Dataset entries –
+ + + + + + +

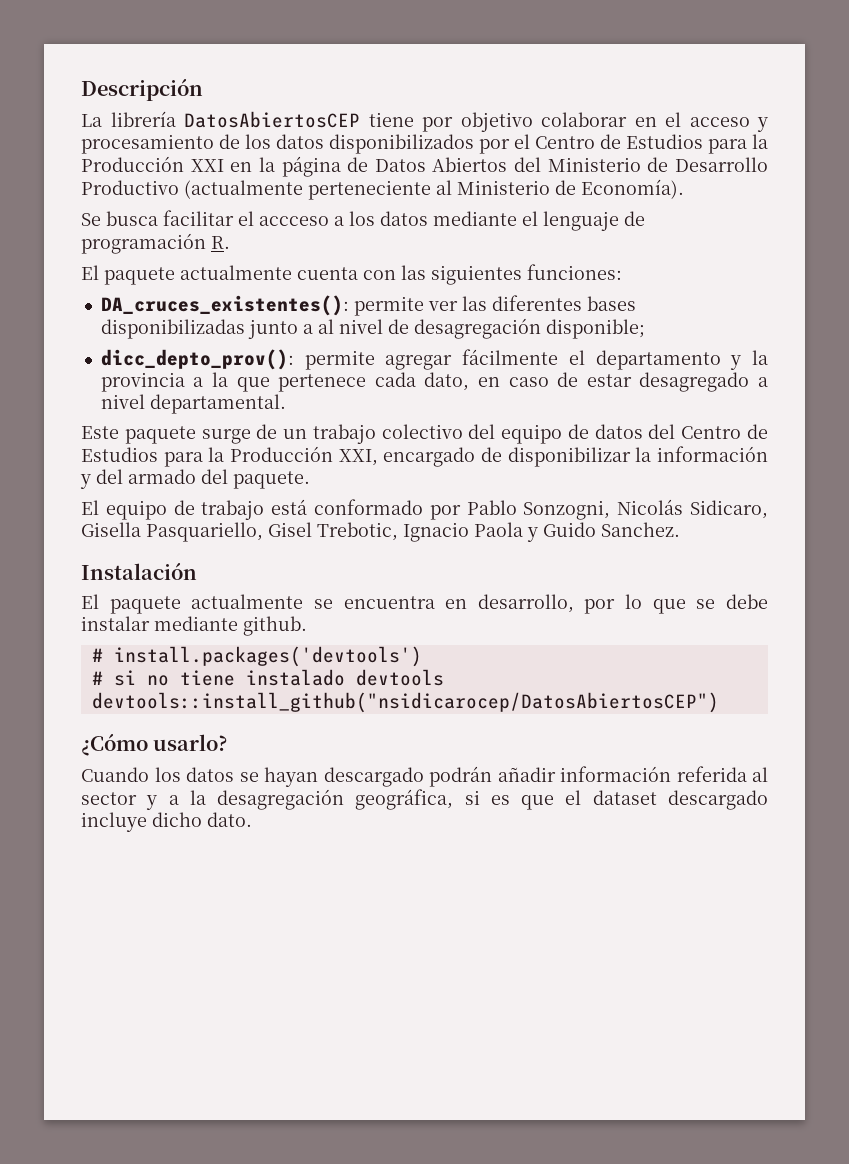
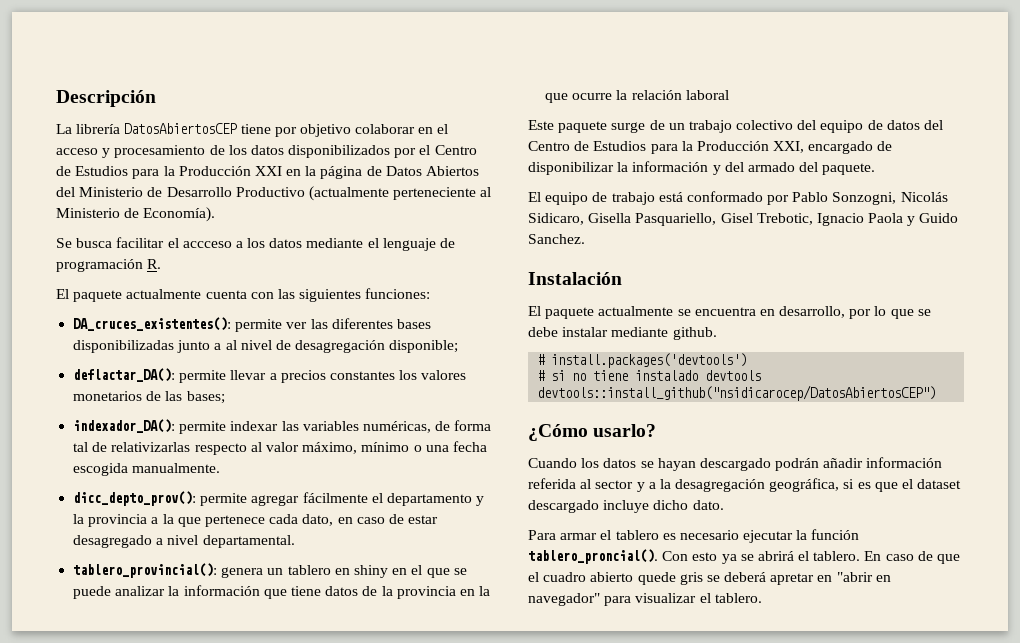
+ deflactar_DA(): permite llevar a precios constantes los valores monetarios de las bases;
+ indexador_DA(): permite indexar las variables numéricas, de forma tal de relativizarlas respecto al valor máximo, mínimo o una fecha escogida manualmente.
+ tablero_provincial(): genera un tablero en shiny en el que se puede analizar la información que tiene datos de la provincia en la que ocurre la relación laboral
+ Para armar el tablero es necesario ejecutar la función tablero_proncial(). Con esto ya se abrirá el tablero. En caso de que el cuadro abierto quede gris se deberá apretar en "abrir en navegador" para visualizar el tablero.

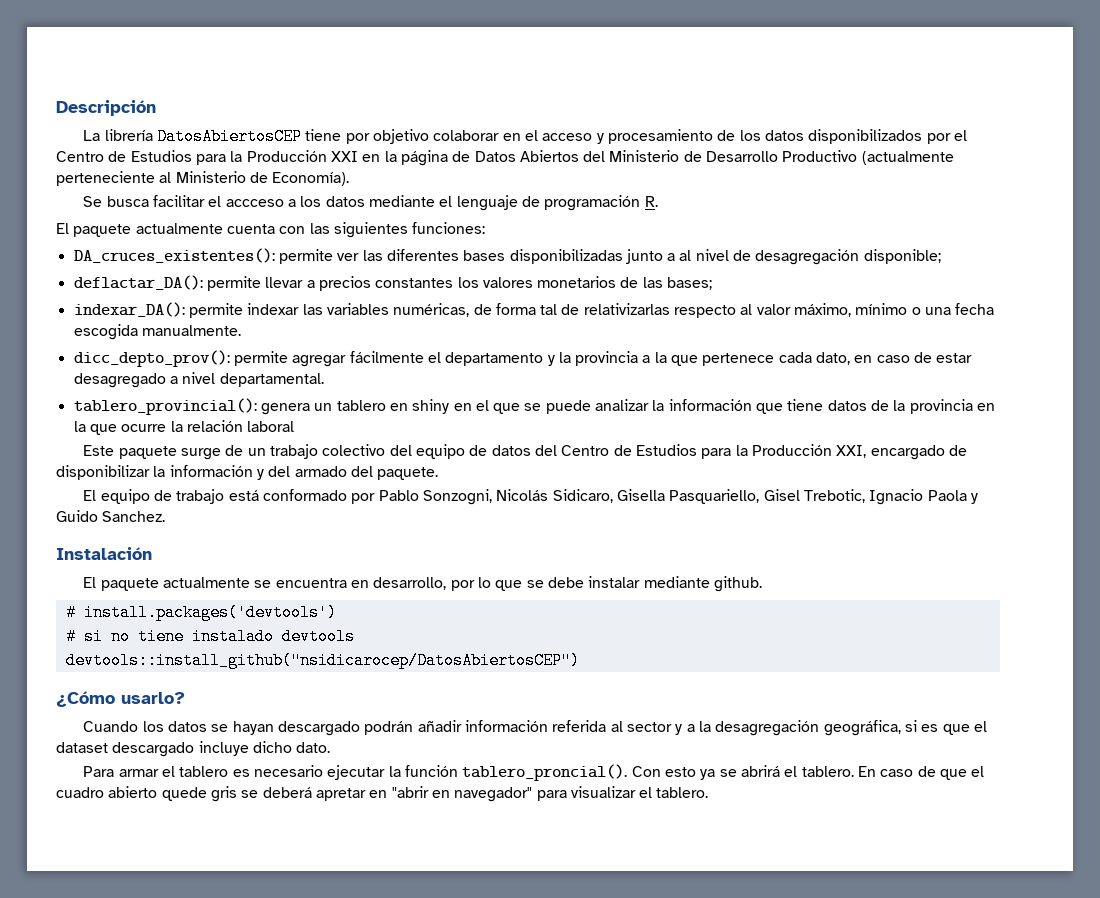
- indexador_DA(): permite indexar las variables numéricas, de forma tal de relativizarlas respecto al valor máximo, mínimo o una fecha escogida manualmente.
+ indexar_DA(): permite indexar las variables numéricas, de forma tal de relativizarlas respecto al valor máximo, mínimo o una fecha escogida manualmente.

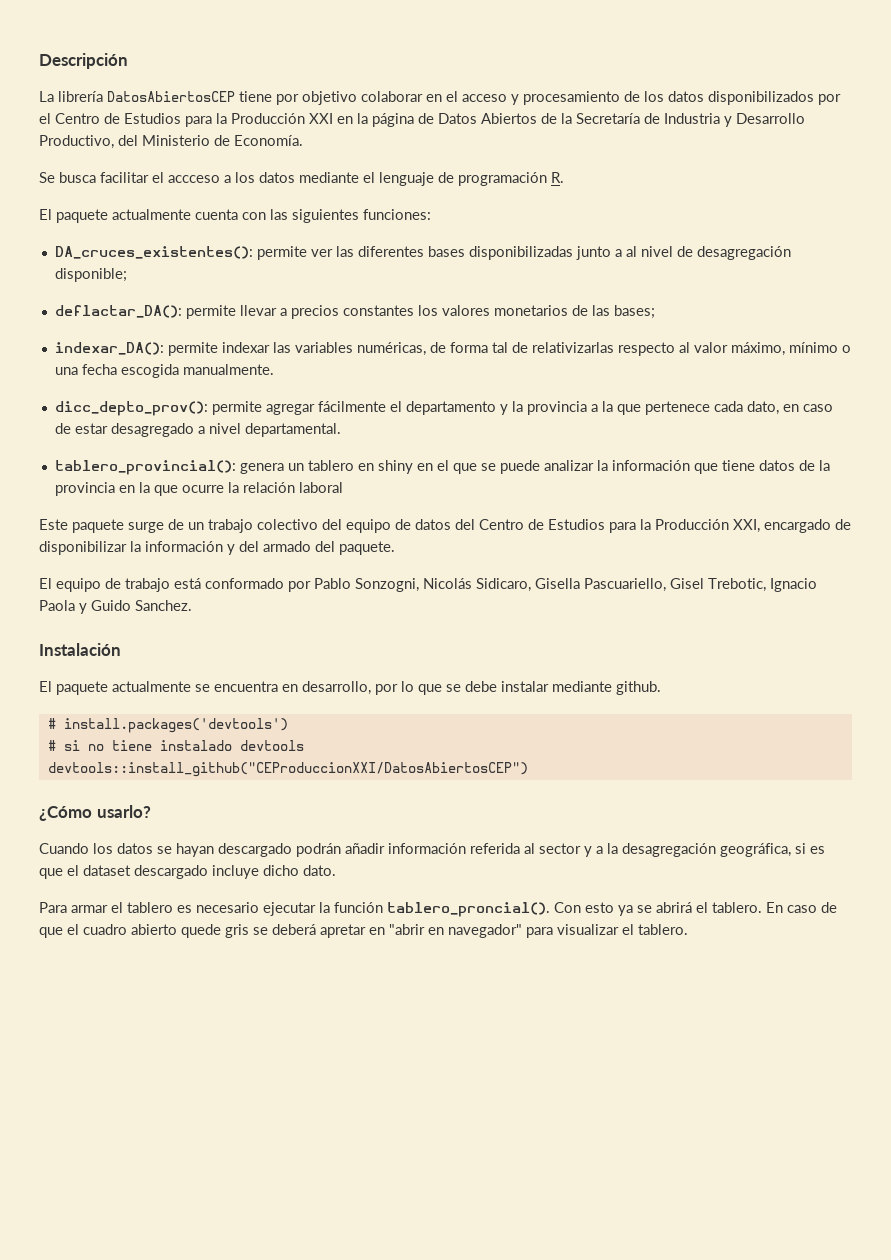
- La librería DatosAbiertosCEP tiene por objetivo colaborar en el acceso y procesamiento de los datos disponibilizados por el Centro de Estudios para la Producción XXI en la página de Datos Abiertos del Ministerio de Desarrollo Productivo (actualmente perteneciente al Ministerio de Economía).
+ La librería DatosAbiertosCEP tiene por objetivo colaborar en el acceso y procesamiento de los datos disponibilizados por el Centro de Estudios para la Producción XXI en la página de Datos Abiertos de la Secretaría de Industria y Desarrollo Productivo, del Ministerio de Economía.
- El equipo de trabajo está conformado por Pablo Sonzogni, Nicolás Sidicaro, Gisella Pasquariello, Gisel Trebotic, Ignacio Paola y Guido Sanchez.
+ El equipo de trabajo está conformado por Pablo Sonzogni, Nicolás Sidicaro, Gisella Pascuariello, Gisel Trebotic, Ignacio Paola y Guido Sanchez.
- devtools::install_github("nsidicarocep/DatosAbiertosCEP")
+ devtools::install_github("CEProduccionXXI/DatosAbiertosCEP")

+ + + + + + +

Exercise directions – Wherever the string "Guido" occurs in the listing, return the line it sits on.

Solution to this exercise –
- El equipo de trabajo está conformado por Pablo Sonzogni, Nicolás Sidicaro, Gisella Pasquariello, Gisel Trebotic, Ignacio Paola y Guido Sanchez.
+ El equipo de trabajo está conformado por Pablo Sonzogni, Nicolás Sidicaro, Gisella Pascuariello, Gisel Trebotic, Ignacio Paola y Guido Sanchez.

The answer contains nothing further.